そのような場合には「フッター」(シートの下端)にページ番号が表示されるように設定しておきましょう。そうると「それでは5ページ目をご覧ください」というふうに、会議が円滑に進められます。シートに行を追加・削除しても自動的に適切なページ番号に設定される点も手書きでページ番号を入れるのに比べて便利だと思います。
なお、複数の文書を会議で用いる場合には、フッターに「ファイル名」が表示されるように設定しておくと、よりわかりやすくなります。
⑤カラーを使う場合は同じ明度の利用を避ける
私たちが使うパソコンは当然カラーですが、印刷は白黒(グレースケール)という会社が多いと思います。カラー印刷はコストが高いので、私がいた会社でも、お客様向けに渡す資料などを除いては原則として白黒、とされていました。
その場合、パソコンの画面では色の違いを出していたのに、白黒では同じになってしまうことがあります。たとえば下図のような「水色」と「ピンク」。違う色どうしですが、白黒では同じような薄いグレーになります。これがグラフや条件付書式などで使われると、違いがわからなくなります。
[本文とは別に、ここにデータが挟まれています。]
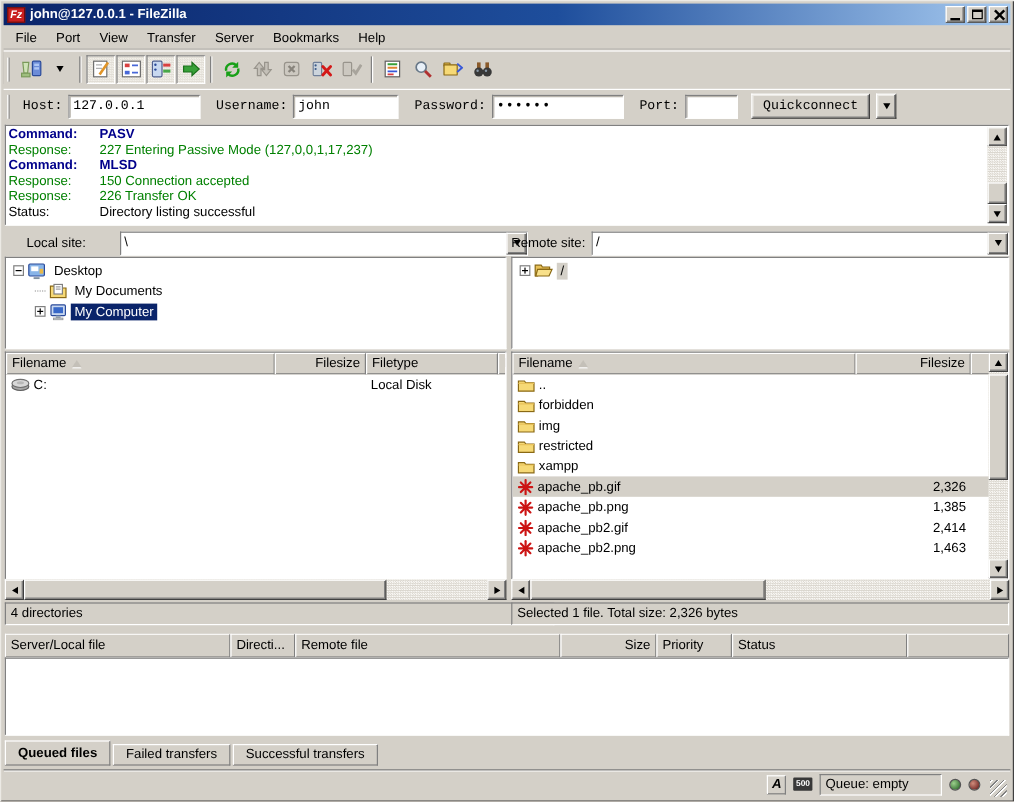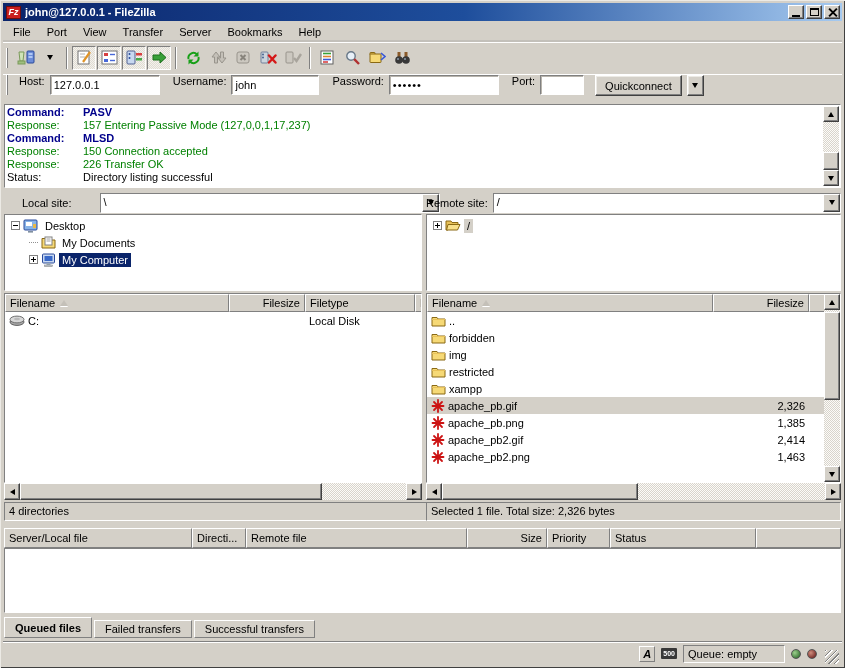--- a/index.html
+++ b/index.html
@@ -36,21 +36,21 @@
   .tb-btn { width:24px; height:24px; display:flex; align-items:center; justify-content:center; }
   .tb-btn.checked { border:1px solid; border-color:#808080 #FFF #FFF #808080;
                     background-color:#ECEAE4;
                     background-image:repeating-conic-gradient(#F4F2EC 0% 25%, #E0DCD4 0% 50%);
                     background-size:2px 2px; }
   .tb-sep { width:2px; height:22px; border-left:1px solid #808080; border-right:1px solid #FFF; margin:0 3px; }
   .bar-grip { width:2px; height:20px; border-left:1px solid #FFF; border-right:1px solid #808080; margin:0 4px 0 1px; }
 
   
   .quickbar { position:absolute; left:3px; top:74px; right:3px; height:28px;
-              border-top:1px solid #FFF; display:flex; align-items:flex-start; gap:5px; padding-left:2px; }
+              border-top:1px solid #FFF; display:flex; align-items:center; gap:5px; padding-left:2px;font-family:Liberation Mono, monospace; }
   .qlabel { margin-left:8px; }
   .txt { height:20px; background:#FFF; border:1px solid; border-color:#808080 #FFF #FFF #808080;
          box-shadow:inset 1px 1px 0 #B8B4AC; padding:1px 3px; font:inherit; }
   .w-host{width:110px;} .w-user{width:88px;} .w-pass{width:110px; letter-spacing:1px;} .w-port{width:44px;}
   .btn { height:21px; background:#D4D0C8; border:1px solid; border-color:#FFF #404040 #404040 #FFF;
          box-shadow:inset -1px -1px 0 #808080, inset 1px 1px 0 #ECEAE5; padding:2px 9px; font:inherit; }
   .btn-dd { width:17px; height:21px; background:#D4D0C8; border:1px solid; border-color:#FFF #404040 #404040 #FFF;
             box-shadow:inset -1px -1px 0 #808080, inset 1px 1px 0 #ECEAE5;
             display:flex; align-items:center; justify-content:center; }
 
@@ -357,21 +357,21 @@
   </div>
 
   <div class="log">
     <div class="log-lines">
         <div class="log-line command">
           <span class="log-label">Command:</span>
           <span class="log-text">PASV</span>
         </div>
         <div class="log-line response">
           <span class="log-label">Response:</span>
-          <span class="log-text">157 Entering Passive Mode (127,0,0,1,17,237)</span>
+          <span class="log-text">227 Entering Passive Mode (127,0,0,1,17,237)</span>
         </div>
         <div class="log-line command">
           <span class="log-label">Command:</span>
           <span class="log-text">MLSD</span>
         </div>
         <div class="log-line response">
           <span class="log-label">Response:</span>
           <span class="log-text">150 Connection accepted</span>
         </div>
         <div class="log-line response">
よって、複数の色を使う場合で、白黒印刷される可能性がある場合には、明度が大きく異なる色を設定しておくことをオススメします。上図の3段目のように、塗りつぶしの設定から「テクスチャ(模様)」を選ぶこともできますので、これらを使うと、より確実だと思います。
まとめ
- 複数のシートを使っている場合には、その旨を確実に伝えておく
- 行や列の非表示は使わない
- 文書を作ったら、送付前に印刷プレビューを確認しておく
- ページ数の多い会議資料はフッターにページ番号を仕込んでおく
- カラーを使う場合は同じ明度の利用を避ける
以上5点を挙げました。
これらだけでも意識することができれば、チーム内でのファイルのやりとりにおいてタイムロスを減らせるはずですし、また、「お、ちゃんとページ数を設定してくれてて、気が利くなあ」などと周囲から認めてもらえるようになるはずです。